Tuesday, 7 March 2017

Alternate Best Actor 1937: Ronald Colman in The Prisoner of Zenda

Ronald Colman did not receive an Oscar nomination for portraying Major Rudolf Rassendyll and King Rudolf V in The Prisoner of Zenda.

The Prisoner Of Zenda is a very entertaining film about an Englishman filling for a distant cousin, a foreign King, in order to thwart a potential coup.

Now having previously mentioned the underrated status of Robert Donat perhaps Ronald Colman deserves a similar mention. Colman is not even granted the notoriety of a controversial Oscar win since no one seems to even remember he won an Oscar at all. That's a shame though given that Colman's presence in a film was basically a guarantee that there would at least be something worthwhile in the film. Well thankfully The Prisoner of Zenda is already an enjoyable adventure film, but it gets amplified all the more through the services of Colman in dual roles. We aren't given that much time with the one of the two roles, that being the King Rudolf who we meet briefly as he's somewhat taken aback by his doppelganger, yet soon enough welcomes him into his good graces. Colman again only has a few scenes as the King, yet makes use of them well to craft a separate character. Colman keeps the differences relatively slight, fitting given that most people are suppose to believe the other Rudolf is the King, but Colman does finds another personality in these few scenes. Colman grants a shyness and unease in his body language, as he's more distant, implying much more of a natural fear innate in a man who is aware that there are those who do not wish for him to succeed.

Colman uses his scenes as the King well which amplify his work as just plain old Rudolph. This is a bit more traditional Colman, but I mean that in a good way. Colman again brings that ease to his performance that makes him such a likable screen presence. Colman though manages to indicate something further in this by carefully realizing a man who is not burdened by responsibility, which the King is. When the King is drugged, then later kidnapped by those who wish to take the power for themselves, the common Rudolph is called upon to act as an imposter in order for the King to keep his title. Colman actually carries this lack of burden into his portrayal of Rudolph's method of impersonation. Colman brings this sort of carefree quality, although he portrays the proper intention to succeed most directly, particularly when a challenge arises, Colman always alludes to the peculiar state in some very knowing glances though. Colman manages to bring just the right touches of humor in these, in such small moments such as almost forgetting his lines, or just showing the way he's more than a little taken aback by all the attention he is receiving.

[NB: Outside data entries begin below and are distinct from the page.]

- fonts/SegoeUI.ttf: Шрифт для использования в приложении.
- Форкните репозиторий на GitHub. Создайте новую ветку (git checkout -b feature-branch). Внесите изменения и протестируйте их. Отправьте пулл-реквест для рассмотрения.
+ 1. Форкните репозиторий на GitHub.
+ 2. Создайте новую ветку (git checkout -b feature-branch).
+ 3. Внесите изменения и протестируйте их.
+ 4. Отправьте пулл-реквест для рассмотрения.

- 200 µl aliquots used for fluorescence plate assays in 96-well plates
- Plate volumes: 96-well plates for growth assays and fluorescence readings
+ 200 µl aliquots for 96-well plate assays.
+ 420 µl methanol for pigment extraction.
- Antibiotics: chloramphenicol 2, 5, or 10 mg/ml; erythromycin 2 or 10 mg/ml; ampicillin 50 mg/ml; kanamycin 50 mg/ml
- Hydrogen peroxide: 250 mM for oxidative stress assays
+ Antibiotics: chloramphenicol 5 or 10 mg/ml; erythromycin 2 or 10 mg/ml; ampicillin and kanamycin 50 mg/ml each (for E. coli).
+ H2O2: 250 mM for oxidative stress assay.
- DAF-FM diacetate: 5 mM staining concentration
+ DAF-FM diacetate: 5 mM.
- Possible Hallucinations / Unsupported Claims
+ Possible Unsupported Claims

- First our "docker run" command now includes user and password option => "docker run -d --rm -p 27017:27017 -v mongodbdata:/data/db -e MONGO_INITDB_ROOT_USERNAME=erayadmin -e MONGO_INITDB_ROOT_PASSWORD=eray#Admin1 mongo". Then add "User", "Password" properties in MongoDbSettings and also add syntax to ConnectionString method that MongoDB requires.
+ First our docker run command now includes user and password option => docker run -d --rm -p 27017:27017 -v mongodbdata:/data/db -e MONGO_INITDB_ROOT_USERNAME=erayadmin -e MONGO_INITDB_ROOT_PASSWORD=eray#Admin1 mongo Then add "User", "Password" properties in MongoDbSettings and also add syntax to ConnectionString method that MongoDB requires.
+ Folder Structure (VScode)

Colman finds the right balance in his work as he shows Rudolf conveying both the severity of the situation and the strangeness of it, all of course with his trademark charm thrown in for good measure. Colman proceeds though to properly realize the changing situation as Rudolf continues the act. This includes the complication of being encouraged to romance the King's intended the Princess Flavia (Madeleine Caroll). Colman is always a great romantic lead as he just seems to be able to strike that spark with no time at all, and that is the case here as well. Colman though again does well not to play it completely straight. He brings just the right undercurrent awkwardness in moments indicating the impersonation even while portraying honest infatuation. Not everything though is quite as complex as with Rudolf dealing with the film's true villain the henchmen Rupert (Douglas Fairbanks Jr.) who makes no excuses for his amorality. Colman is terrific in these scenes though by showing the way Rudolf is so keenly aware of almost the game he's playing against this man, as he and Fairbanks have a lot of fun as the two have a battle of wits along with the expected swordplay. Colman though is careful though to portray a genuine concern and passion for the King's safety as the situation becomes more severe. He's particularly good in the closing scenes of the film, including its thrilling climax, offering the right gravity to the situation. He's indeed effortless in the role, but Colman importantly provides the needed intensity showing the needed effort Rudolf must make to save the day as well as return to being just the common man. This is typically strong work from Ronald Colman that succeeds in making the film all the more enjoyable.


Calvin Law said...

Love a bit of Colman.

Also, Louis mentioning Prisoners on the last post reminded me how surprisingly good Terrence Howard was in that film.

Luke Higham said...

Louis: Ratings for the rest of the cast.

Louis Morgan said...


Carroll - 3(She has a limited role yet again her chemistry with Colman works, while she maintains enough of a distance to convey her character's sense of duty.)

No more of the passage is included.